La "Sentence" est prononcée.

On y a cru, même moi, j’y ai cru. Mais existe-t-il une place pour chacun de nous en ce monde ? Un petit coin dans le quel on pourrait mélanger santé amour amitié et d’autres encore, tout cela dans une éternelle recherche du bonheur.
Voilà, j’y ai cru. J’en étais même persuadé. Sûr qu’un bout de ce monde surpeuplé et anonyme m’appartenait, ou tout du mois, me supporterai.

Que nenni ouï-je. Ou plutôt « Merde NON » est la formule typique de l’occasion.

En fait, je vais reprendre une pensée échinée à perte, qui disait « La vie est une tartine de merde qu’il faut s’efforcer de manger avec le moins de dégout possible ». Sentence aussi défaitiste que réaliste. Déclamation aussi littérale que cruelle.

En bref, le ‘philosophe’ incriminé (moi) avait déjà cerné la majorité des vies en cet énoncé. Car qui en dira l’opposé ? Personne.
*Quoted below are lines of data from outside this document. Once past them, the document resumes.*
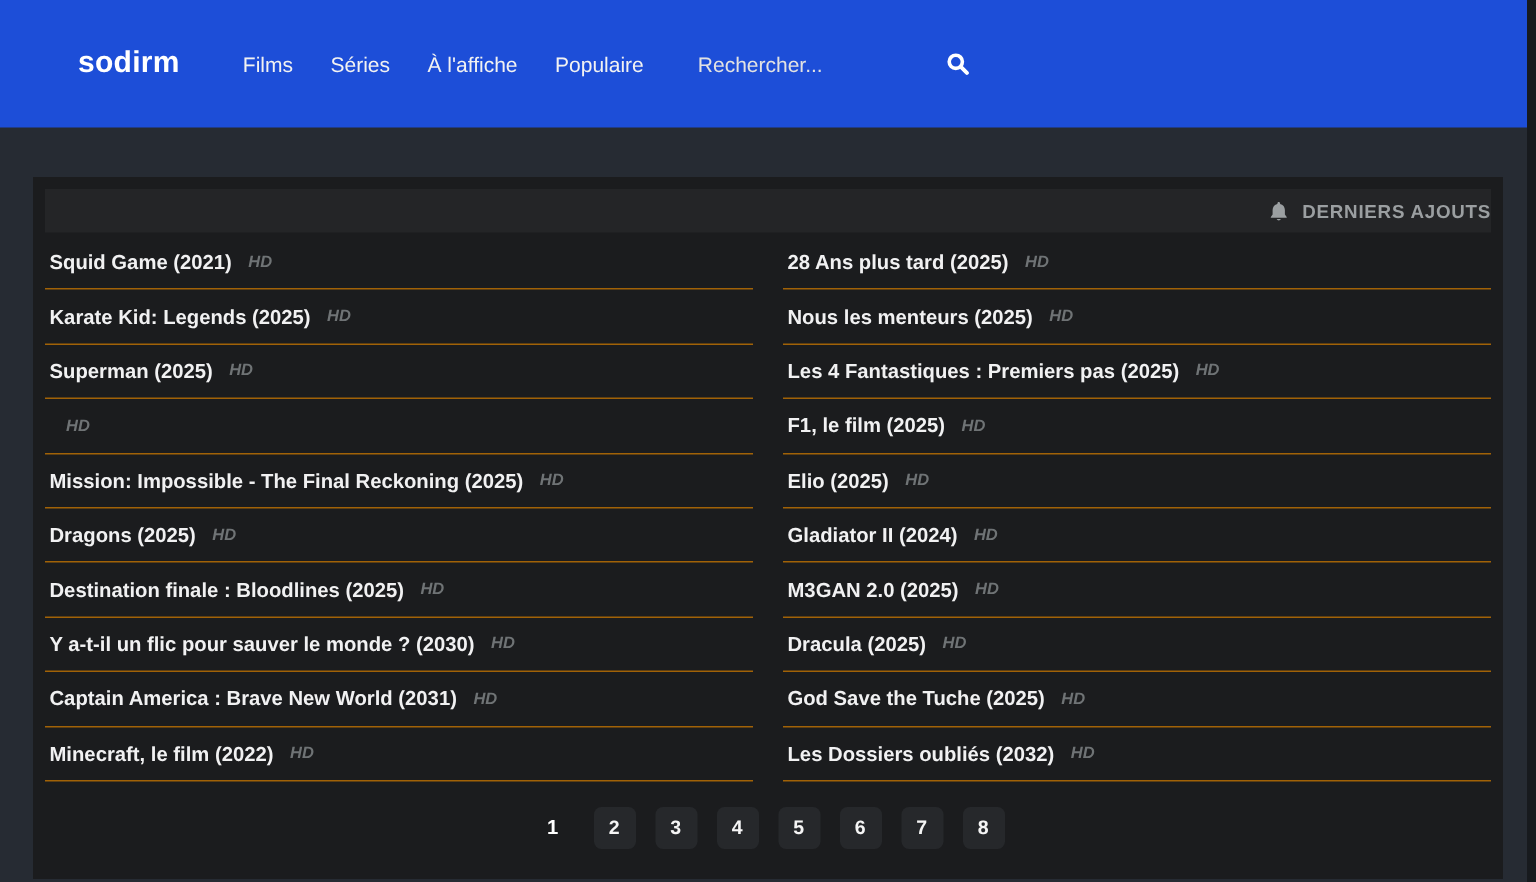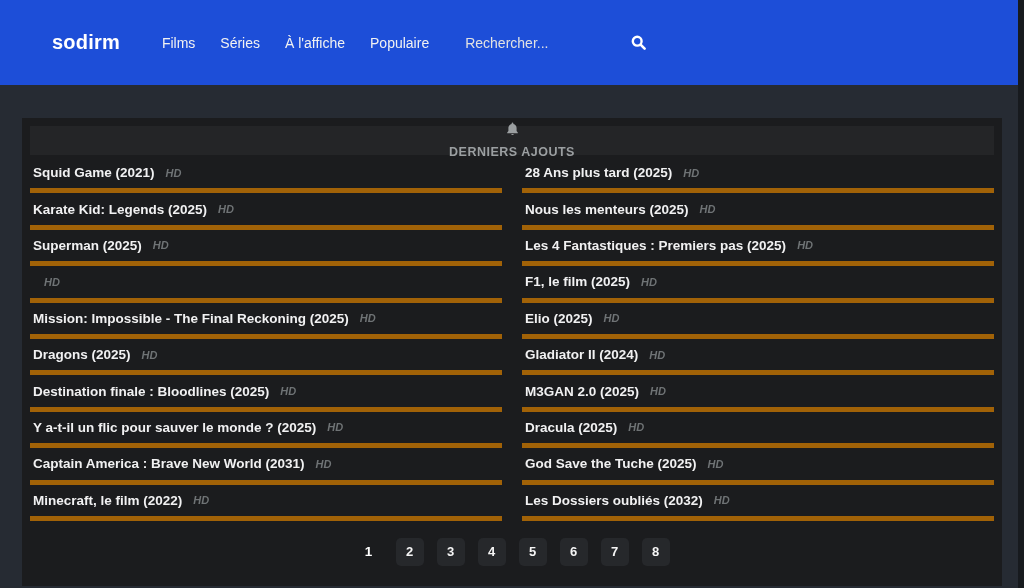"DERNIERS AJOUTS" .panel-header { flex-direction: column -> none; justify-content: center -> flex-end }
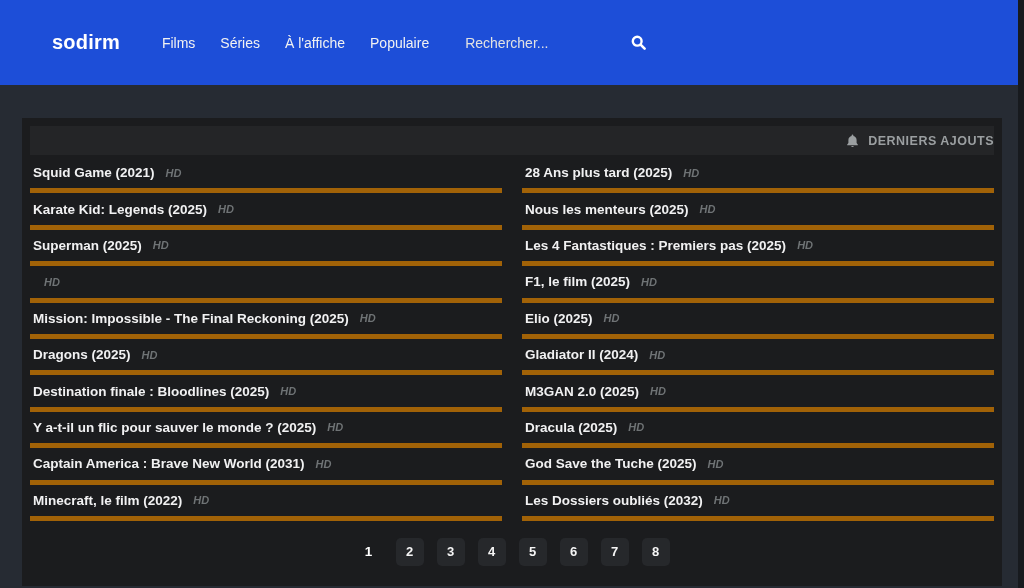"Squid Game (2021)" .movie-row { border-bottom: 5px solid #a16207 -> 1px solid #a16207 }
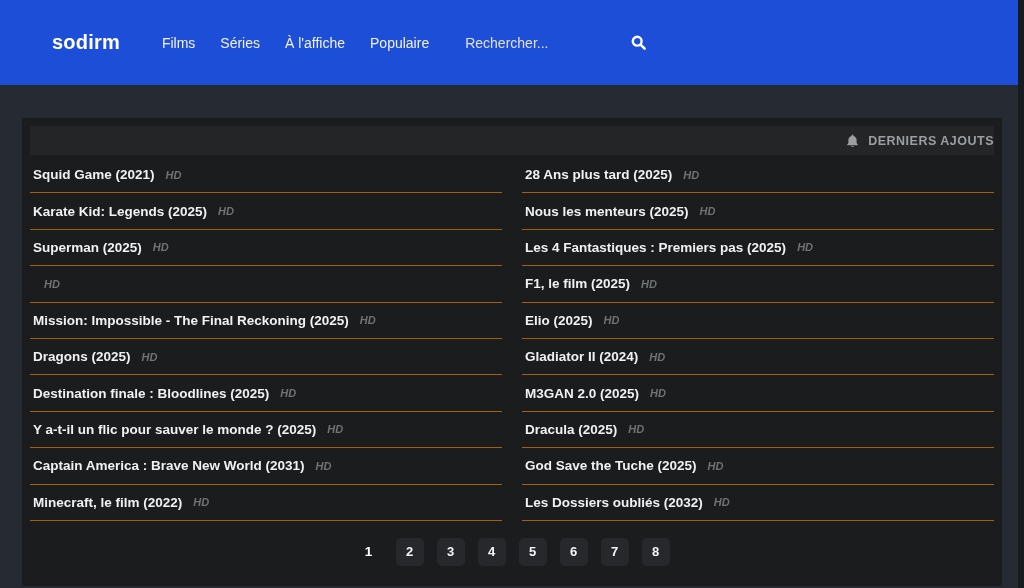"Y a-t-il un flic pour" span.movie-title { text: 2025 -> 2030 }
Dans une certaines mesure, tout le monde est d’accord, ou presque avant de finir par reprendre ce terrible leitmotiv : « La vie est une peine inutile mais indispensable ».

Je ne rentrerai pas dans ce débat de l’utilité de nos misérables vies. Ce n’est pas là le sujet. Mais le fait est que où que l’on soit, quoi qu’on fasse, l’insatisfaction autant personnelle qu’adverse finit toujours par pourrir l’idée de base de vie structurelle et d’admissibilité d’une tolérable peine.